I think you feel [underappreciated] if you let yourself feel that way. We're in a very competitive profession. On my first job this wonderful actress said 'try not to compare you career to anyone else's.' That was profound advice. It's very healthy. Own your choices. Live with your choices and see what the result is.
In this case the result was an entire evening dedicated to her long career with clips shown from all of her most iconic roles.
That's what's so amazing about tonight. I'm here because of the sum of my choices. And, you know, you don't know when you're choosing. It's so subjective. That's why it's so amazing to me and very very gratifying.
Glenn is also starring Off Broadway in The Mother of the Maid at the moment and we wondered how she was holding up. "It's an incredibly rigorous role so I'm lucky my eyes are open right now," she confessed. Pressed about her stage work, she didn't profess any desire to repeat any more stage triumphs onscreen as she had with Albert Nobbs (2011). Well, but for one, she suddenly amended "I hope they make Sunset Blvd into a film!"

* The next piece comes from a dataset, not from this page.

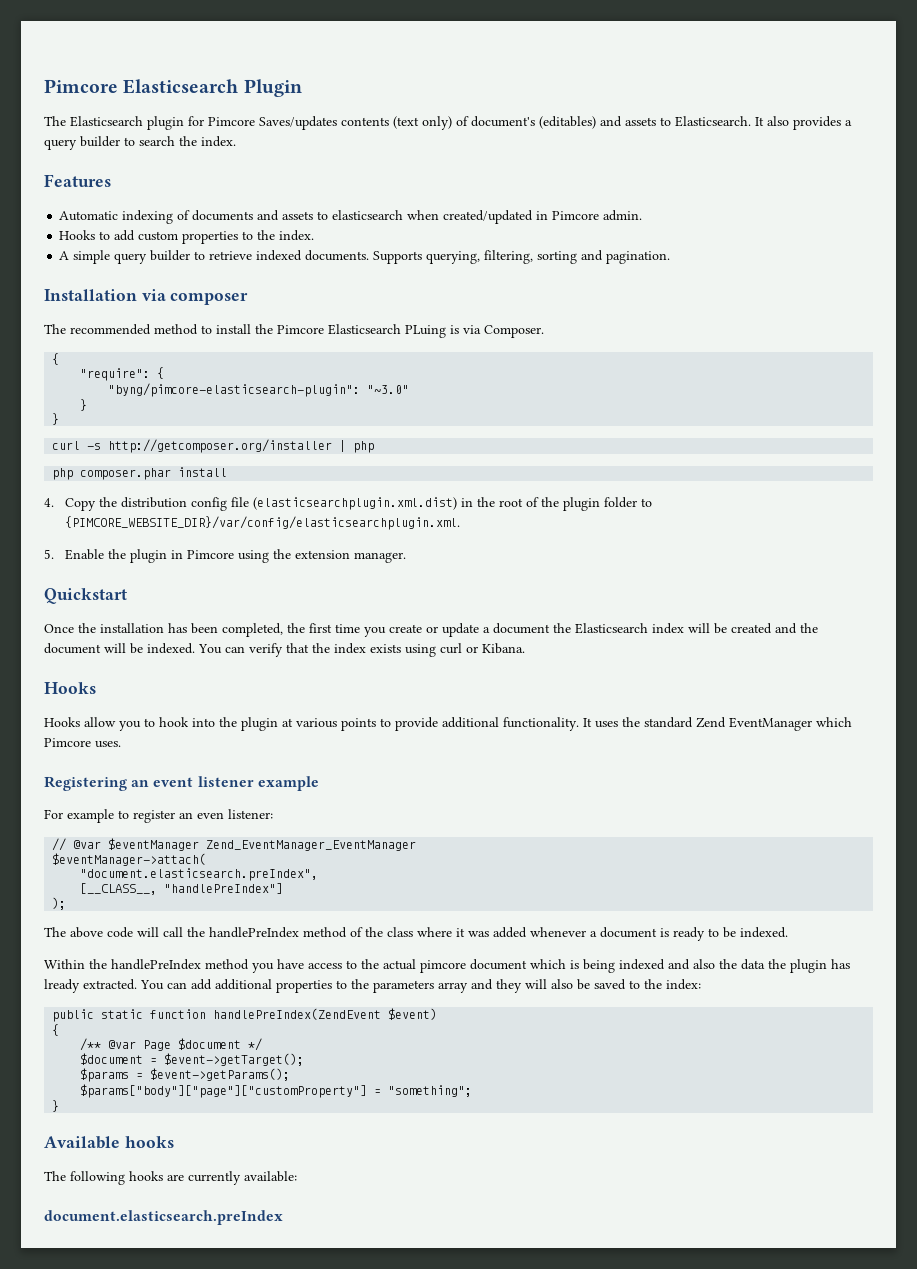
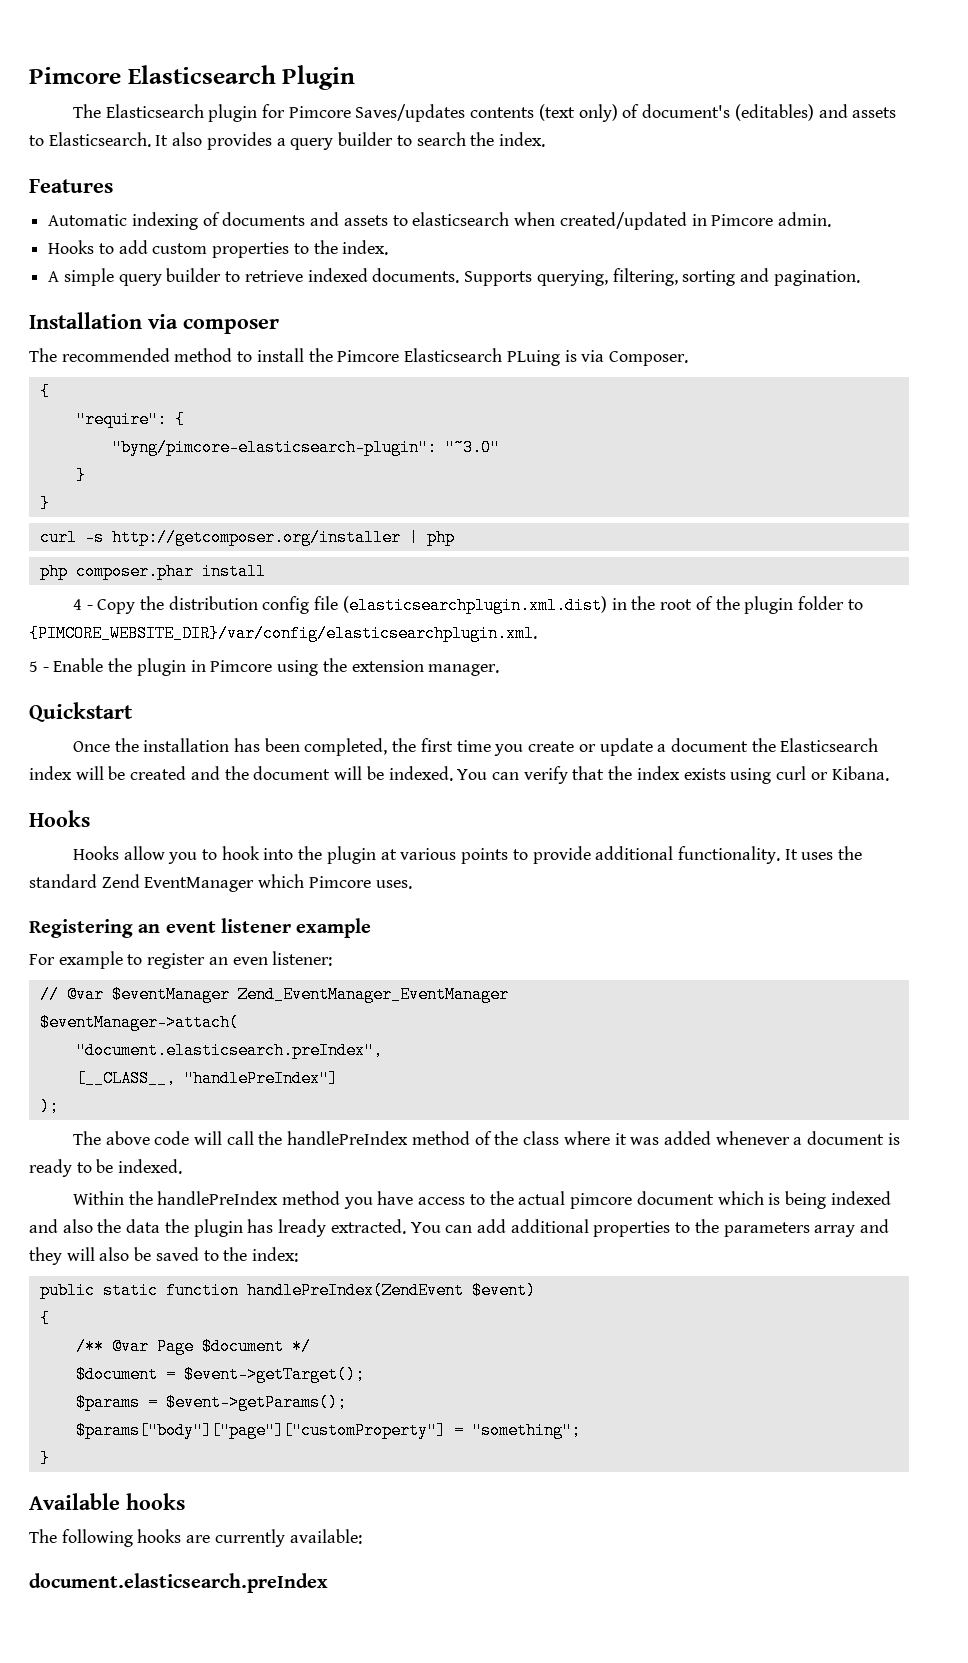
[44,498,54,507] 4. -> [72,599,93,610] 4 -
[44,549,54,559] 5. -> [29,661,49,672] 5 -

After saying our goodbyes to Glenn we sat down for a glamorous dinner with speeches and appearances from her co-star in The Wife, Christian Slater, her longtime friend and theater giant Jim Dale, and video messages from Rose Byrne, Michael Douglas, and more. Kevin Kline, her co-star in The Big Chill, sent a droll message that went over well with the crowd. Ethan Hawke (experiencing his own honors this season for First Reformed), also engaged the crowd with a fun story about the first time he ever saw Glenn Close onscreen. His mother had taken him to Glenn's debut in The World According to Garp (1982) but dragged him out of the theater halfway through when she suddenly remembered how the bestselling book ended. He tried to sneak back in to finish the movie but his mother won the battle.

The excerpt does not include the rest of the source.